[Supplied material — start]

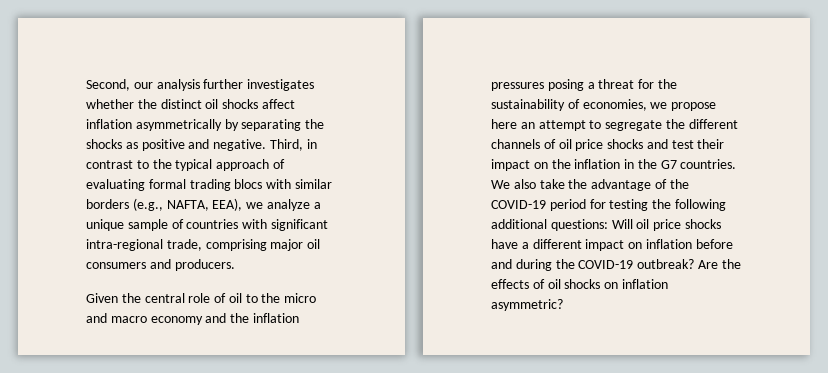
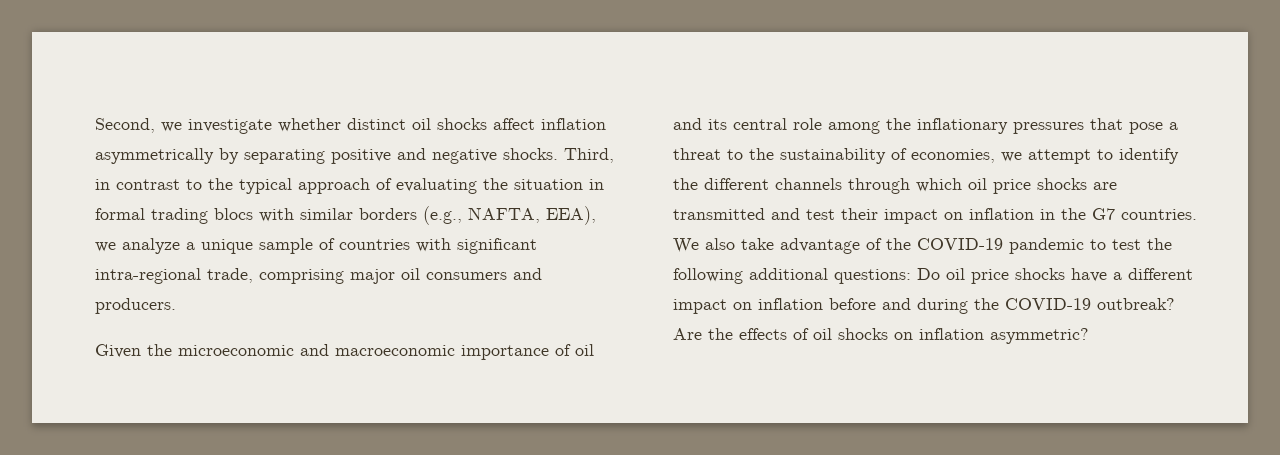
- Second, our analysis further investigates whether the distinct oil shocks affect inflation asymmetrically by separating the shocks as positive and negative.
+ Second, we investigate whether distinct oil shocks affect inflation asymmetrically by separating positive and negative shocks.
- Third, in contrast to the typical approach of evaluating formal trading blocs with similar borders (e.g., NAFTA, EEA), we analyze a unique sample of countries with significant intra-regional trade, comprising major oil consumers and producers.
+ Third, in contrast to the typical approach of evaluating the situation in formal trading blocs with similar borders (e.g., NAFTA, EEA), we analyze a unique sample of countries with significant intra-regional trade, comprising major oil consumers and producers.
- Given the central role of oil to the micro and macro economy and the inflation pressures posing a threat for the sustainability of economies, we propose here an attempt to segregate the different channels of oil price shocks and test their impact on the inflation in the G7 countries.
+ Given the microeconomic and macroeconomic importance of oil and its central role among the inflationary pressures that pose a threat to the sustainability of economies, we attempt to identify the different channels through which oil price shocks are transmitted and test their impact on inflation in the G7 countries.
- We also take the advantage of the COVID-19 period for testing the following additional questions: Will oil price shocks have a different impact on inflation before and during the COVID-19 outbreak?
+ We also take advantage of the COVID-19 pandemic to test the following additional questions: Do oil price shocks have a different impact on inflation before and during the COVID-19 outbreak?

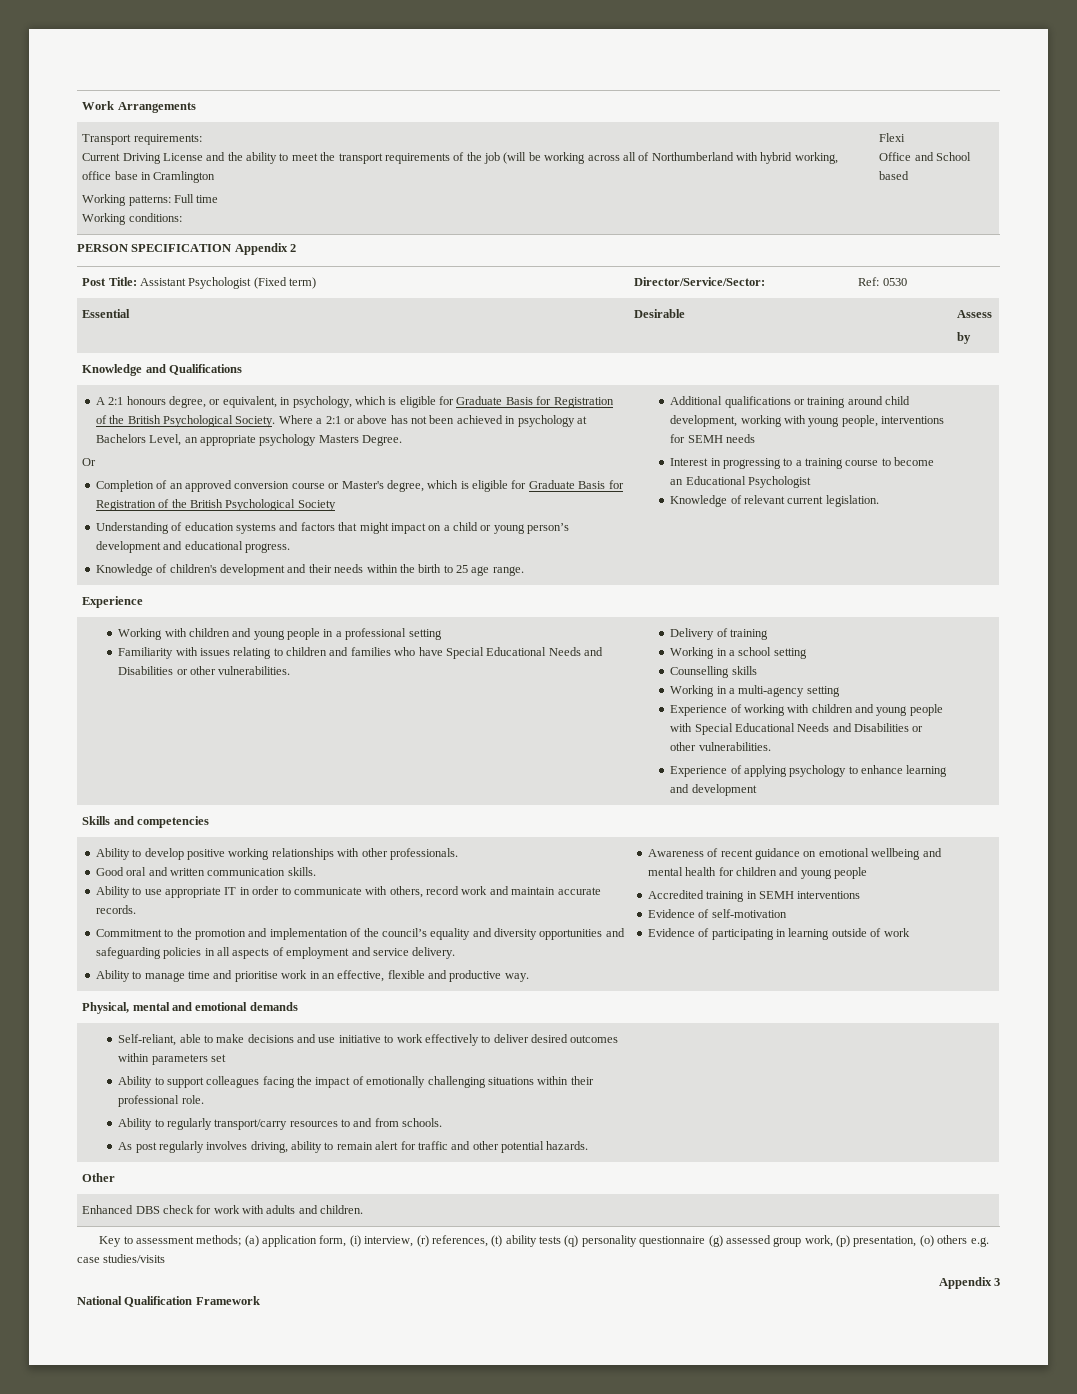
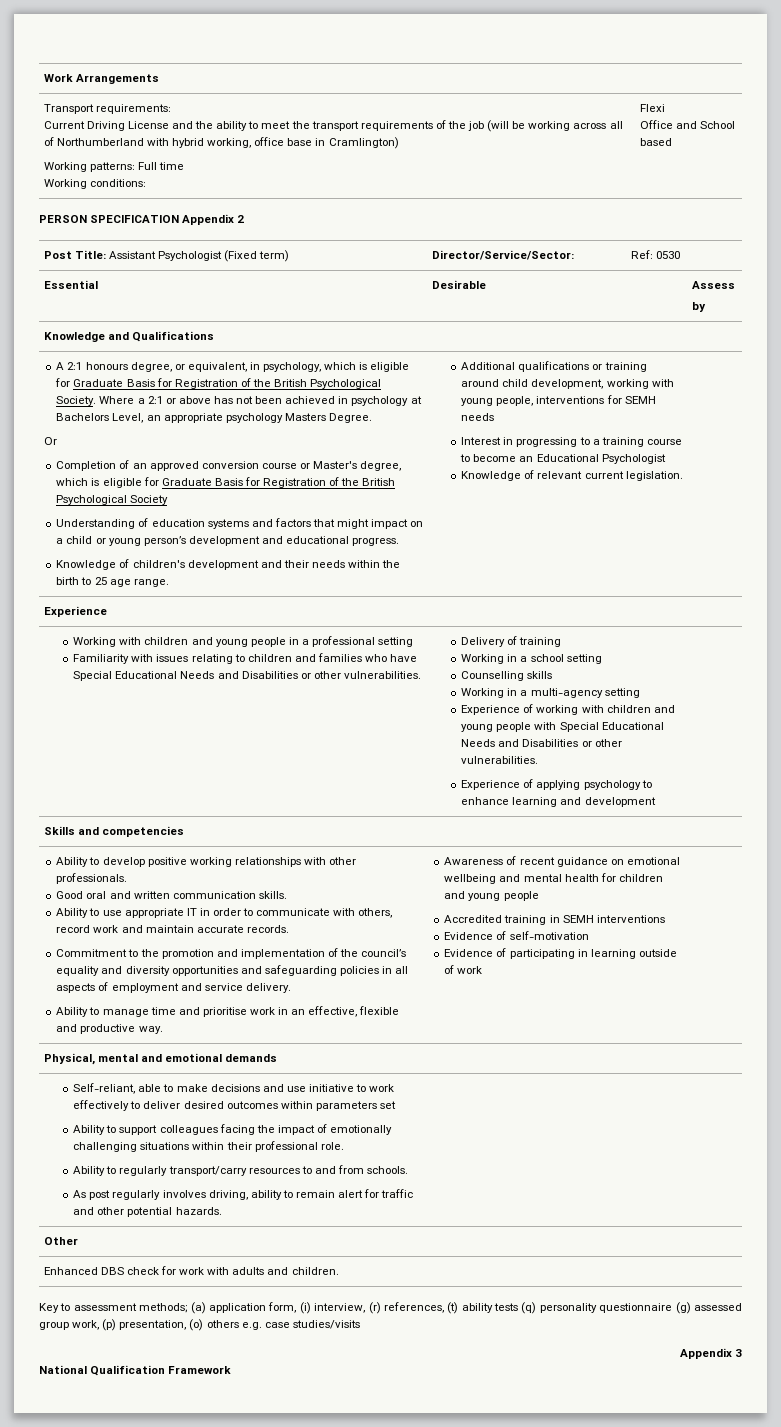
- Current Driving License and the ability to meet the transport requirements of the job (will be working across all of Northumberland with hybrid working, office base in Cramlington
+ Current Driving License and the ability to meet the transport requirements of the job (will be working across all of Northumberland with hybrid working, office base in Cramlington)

[Supplied material — finish]

§ **Problem statement**
Please retype exactly, and only, the lines starting at the one that contains "- Current Driving" and ending with the last line of the material.

§ **Answer section**
- Current Driving License and the ability to meet the transport requirements of the job (will be working across all of Northumberland with hybrid working, office base in Cramlington
+ Current Driving License and the ability to meet the transport requirements of the job (will be working across all of Northumberland with hybrid working, office base in Cramlington)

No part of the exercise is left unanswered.